🤖 AI Summary
Existing navigation systems exhibit insufficient localization accuracy—typically constrained to within 1 meter—for fine-grained tasks such as object docking, detection, and manipulation, failing to meet centimeter-level requirements. This work proposes a local navigation method for estimating the full six-degree-of-freedom (6-DoF) relative pose of arbitrary objects, explicitly formulating local navigation as a high-precision pose estimation problem for the first time.

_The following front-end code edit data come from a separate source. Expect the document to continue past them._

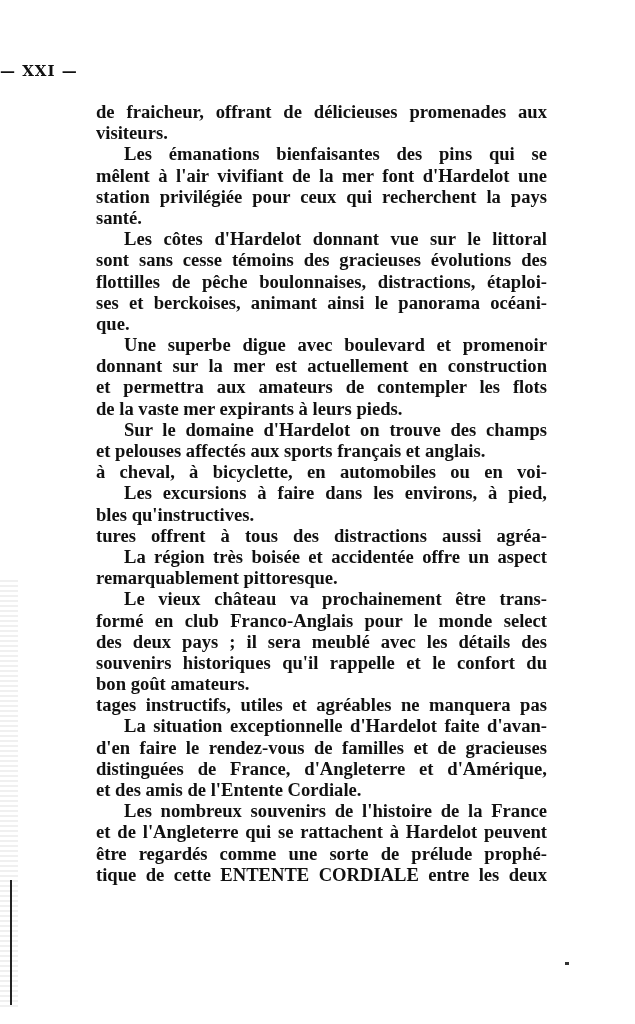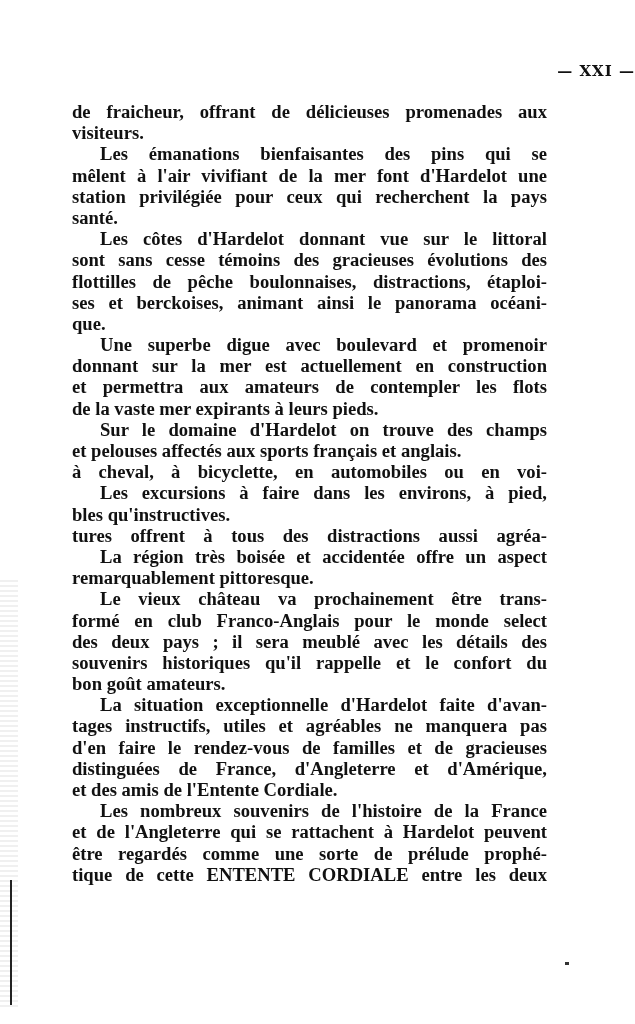--- a/index.html
+++ b/index.html
@@ -6,7 +6,7 @@
   body { width: 635px; height: 1024px; position: relative; overflow: hidden; }
   .page { position: absolute; left: 0; top: 0; width: 635px; height: 1024px; background: #ffffff; }
   .header {
-    position: absolute; left: 0; width: 635px; top: 62px; text-align: right;
+    position: absolute; left: 0; width: 635px; top: 62px; text-align: left;
     font-family: "DejaVu Serif", serif; font-weight: bold; font-size: 15px; color: #111;
     letter-spacing: 1px;
   }

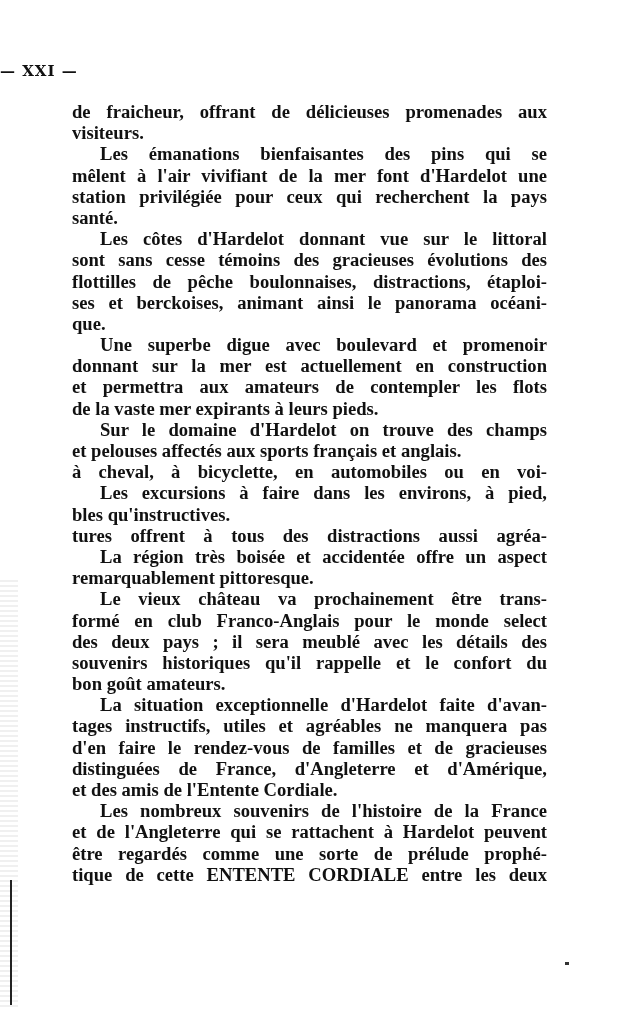--- a/index.html
+++ b/index.html
@@ -15,7 +15,7 @@
     font-family: "Liberation Serif", serif; font-weight: bold; font-size: 18.6px;
     line-height: 21.2px; color: #111;
   }
-  .line { display: block; white-space: nowrap; text-align: justify; text-align-last: justify; height: 21.2px; }
+  .line { display: block; white-space: nowrap; text-align: justify; text-align-last: justify; height: 21.2px; margin-left: 24px; }
   .line.last { text-align-last: left; }
   .line.indent { padding-left: 28px; }
   .margin-noise {

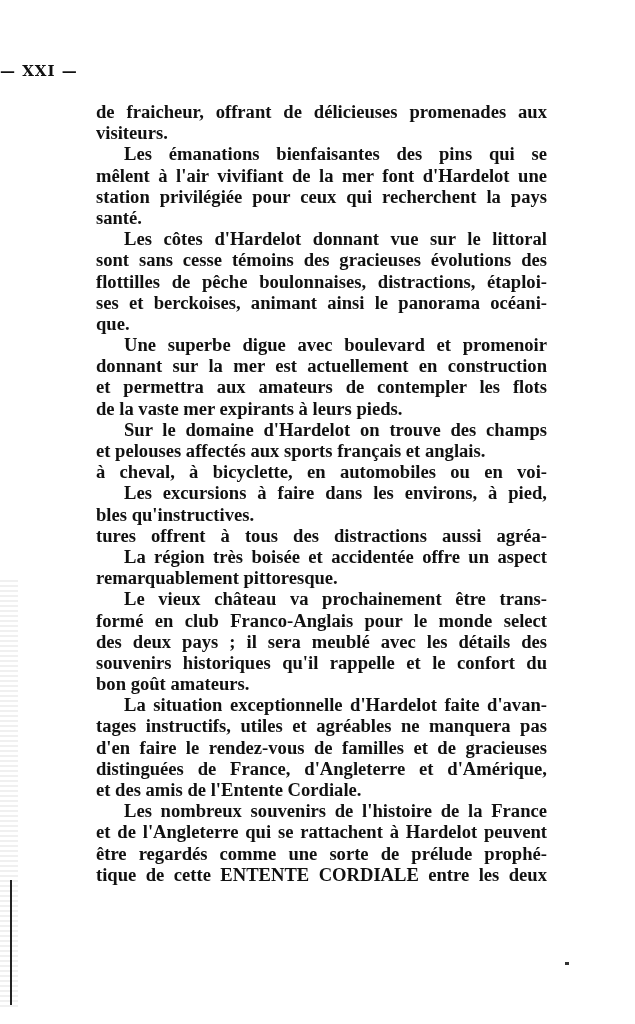--- a/index.html
+++ b/index.html
@@ -76,8 +76,8 @@
         <span class="line last">bon goût amateurs.</span>
       </div>
       <div>
+        <span class="line">tages instructifs, utiles et agréables ne manquera pas</span>
         <span class="line indent">La situation exceptionnelle d'Hardelot faite d'avan-</span>
-        <span class="line">tages instructifs, utiles et agréables ne manquera pas</span>
         <span class="line">d'en faire le rendez-vous de familles et de gracieuses</span>
         <span class="line">distinguées de France, d'Angleterre et d'Amérique,</span>
         <span class="line last">et des amis de l'Entente Cordiale.</span>

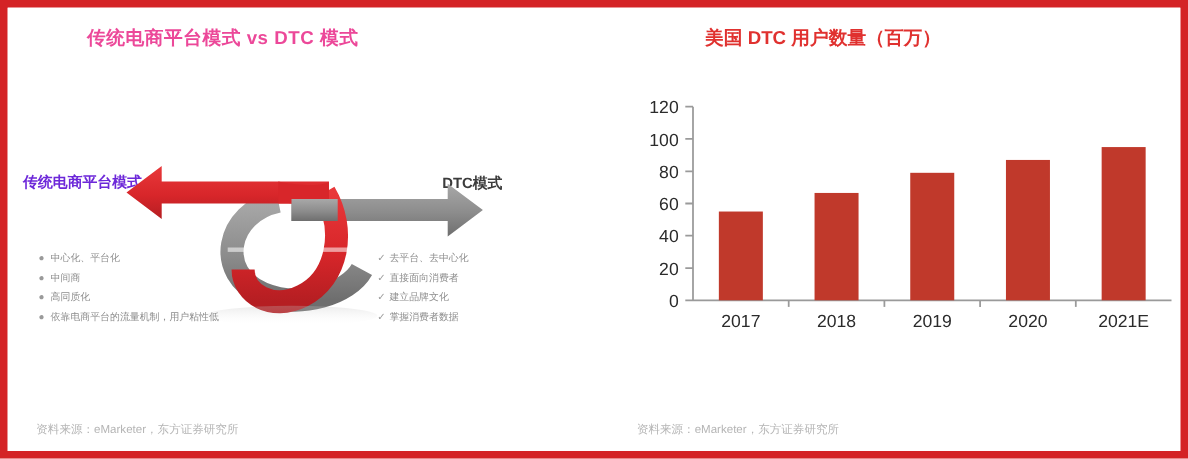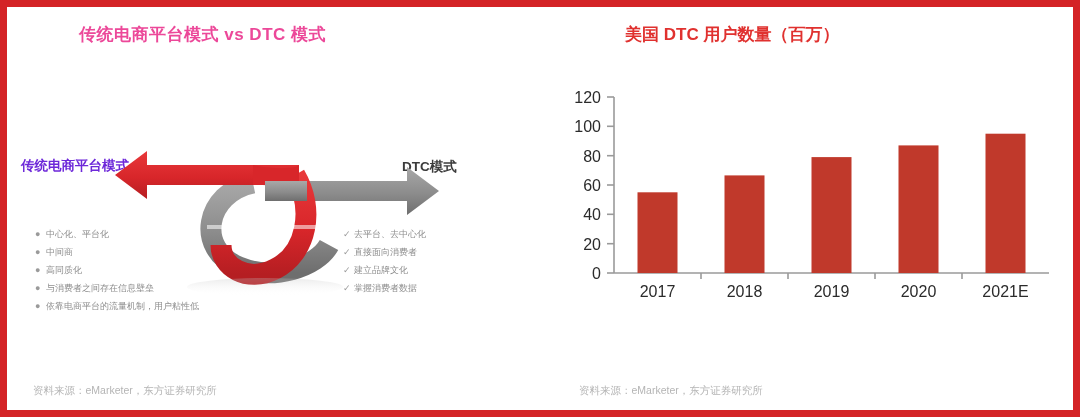--- a/index.html
+++ b/index.html
@@ -47,7 +47,7 @@
   .bullets .mk{display:inline-block;width:11px;color:#9a9a9a;}
 
   
-  #right-panel{position:absolute;left:532px;top:0;width:525px;height:403px;}
+  #right-panel{position:absolute;left:548px;top:0;width:525px;height:403px;}
   #chart-title{
     position:absolute;left:86px;top:16px;
     font-size:17px;font-weight:bold;color:#E0312F;white-space:nowrap;

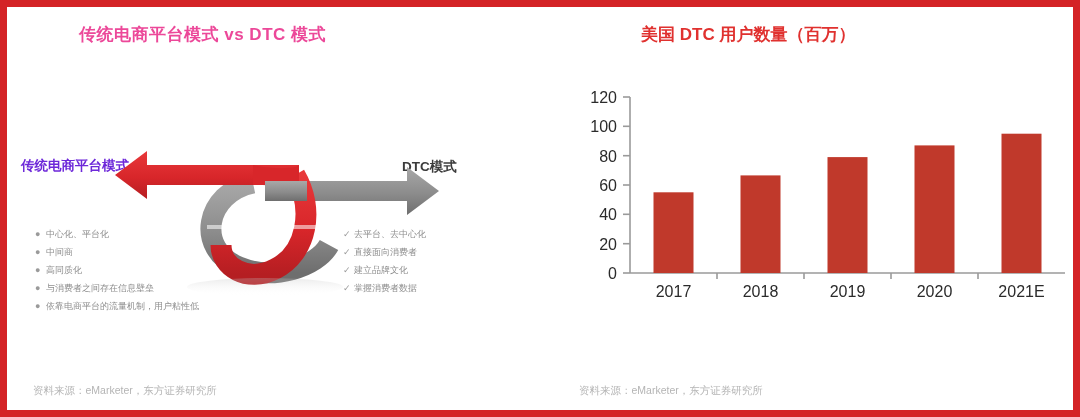--- a/index.html
+++ b/index.html
@@ -135,7 +135,6 @@
         <div><span class="mk">●</span><span>中心化、平台化</span></div>
         <div><span class="mk">●</span><span>中间商</span></div>
         <div><span class="mk">●</span><span>高同质化</span></div>
-        <div><span class="mk">●</span><span>与消费者之间存在信息壁垒</span></div>
         <div><span class="mk">●</span><span>依靠电商平台的流量机制，用户粘性低</span></div>
       </div>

The method integrates multimodal perception, a high-accuracy motion prediction network, and is trained on large-scale photorealistic simulation data, enabling strong sim-to-real transfer. It supports zero- or few-shot adaptation to novel objects and heterogeneous robotic platforms. Experiments demonstrate that the system achieves an average positional error of <3 cm and angular error of <3° in real-world scenarios, generalizing effectively to unseen objects and diverse robot configurations without fine-tuning.
📝 Abstract
Existing navigation systems mostly consider"success"when the robot reaches within 1m radius to a goal. This precision is insufficient for emerging applications where the robot needs to be positioned precisely relative to an object for downstream tasks, such as docking, inspection, and manipulation. To this end, we design and implement Aim-My-Robot (AMR), a local navigation system that enables a robot to reach any object in its vicinity at the desired relative pose, with centimeter-level precision. AMR achieves high precision and robustness by leveraging multi-modal perception, precise action prediction, and is trained on large-scale photorealistic data generated in simulation. AMR shows strong sim2real transfer and can adapt to different robot kinematics and unseen objects with little to no fine-tuning.